* **Available records**:
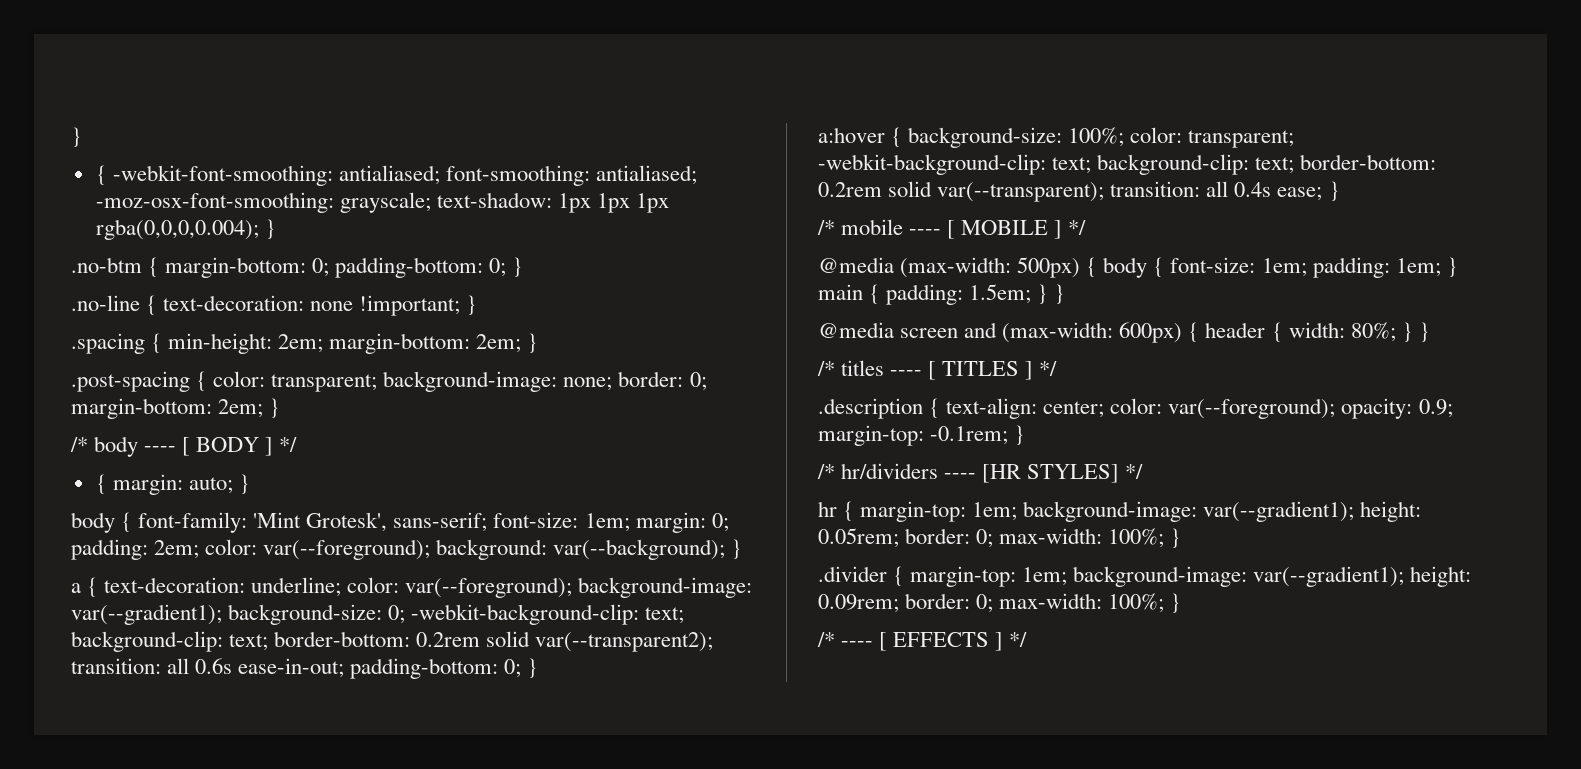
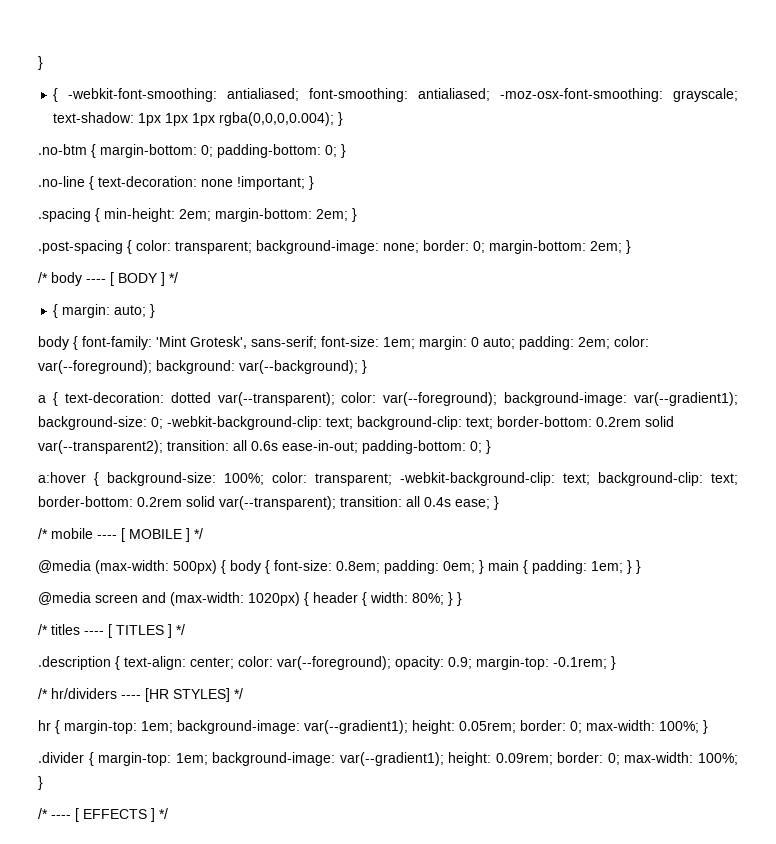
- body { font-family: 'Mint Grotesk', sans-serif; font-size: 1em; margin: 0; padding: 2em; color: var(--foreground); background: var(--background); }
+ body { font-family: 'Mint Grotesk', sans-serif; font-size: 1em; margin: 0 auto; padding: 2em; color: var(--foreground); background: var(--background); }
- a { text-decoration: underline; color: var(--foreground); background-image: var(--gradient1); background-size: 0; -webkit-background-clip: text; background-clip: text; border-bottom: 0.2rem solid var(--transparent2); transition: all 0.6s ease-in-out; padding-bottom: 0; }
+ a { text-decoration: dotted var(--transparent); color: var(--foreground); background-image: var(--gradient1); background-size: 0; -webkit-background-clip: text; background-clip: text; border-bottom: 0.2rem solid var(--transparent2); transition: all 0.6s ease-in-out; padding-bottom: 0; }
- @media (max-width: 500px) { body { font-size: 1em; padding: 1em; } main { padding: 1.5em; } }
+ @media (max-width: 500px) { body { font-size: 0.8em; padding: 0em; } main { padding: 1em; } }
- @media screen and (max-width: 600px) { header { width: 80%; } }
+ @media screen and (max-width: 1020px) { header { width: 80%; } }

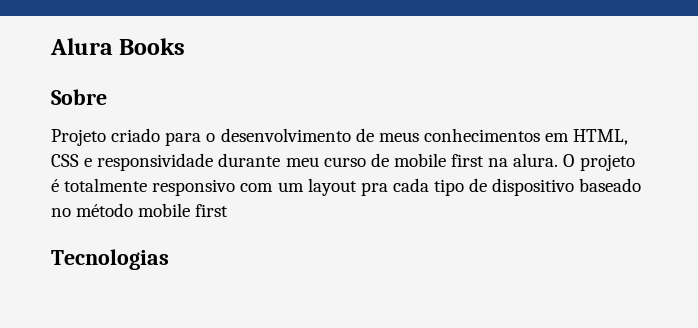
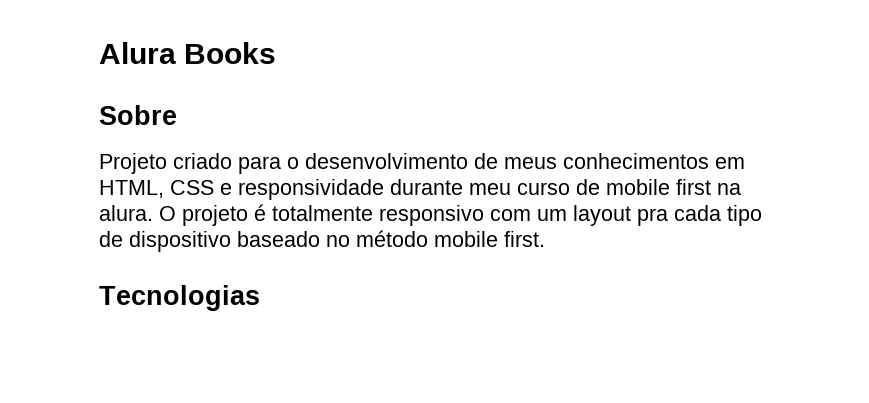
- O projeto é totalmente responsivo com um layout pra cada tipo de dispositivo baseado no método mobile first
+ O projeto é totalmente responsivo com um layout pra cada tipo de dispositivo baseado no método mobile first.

* **Work required**: Restate word for word each line from the top of the listing down to and including the line that holds "margin: 0 auto;". Drop any pictures.

* **Answer box**:
- body { font-family: 'Mint Grotesk', sans-serif; font-size: 1em; margin: 0; padding: 2em; color: var(--foreground); background: var(--background); }
+ body { font-family: 'Mint Grotesk', sans-serif; font-size: 1em; margin: 0 auto; padding: 2em; color: var(--foreground); background: var(--background); }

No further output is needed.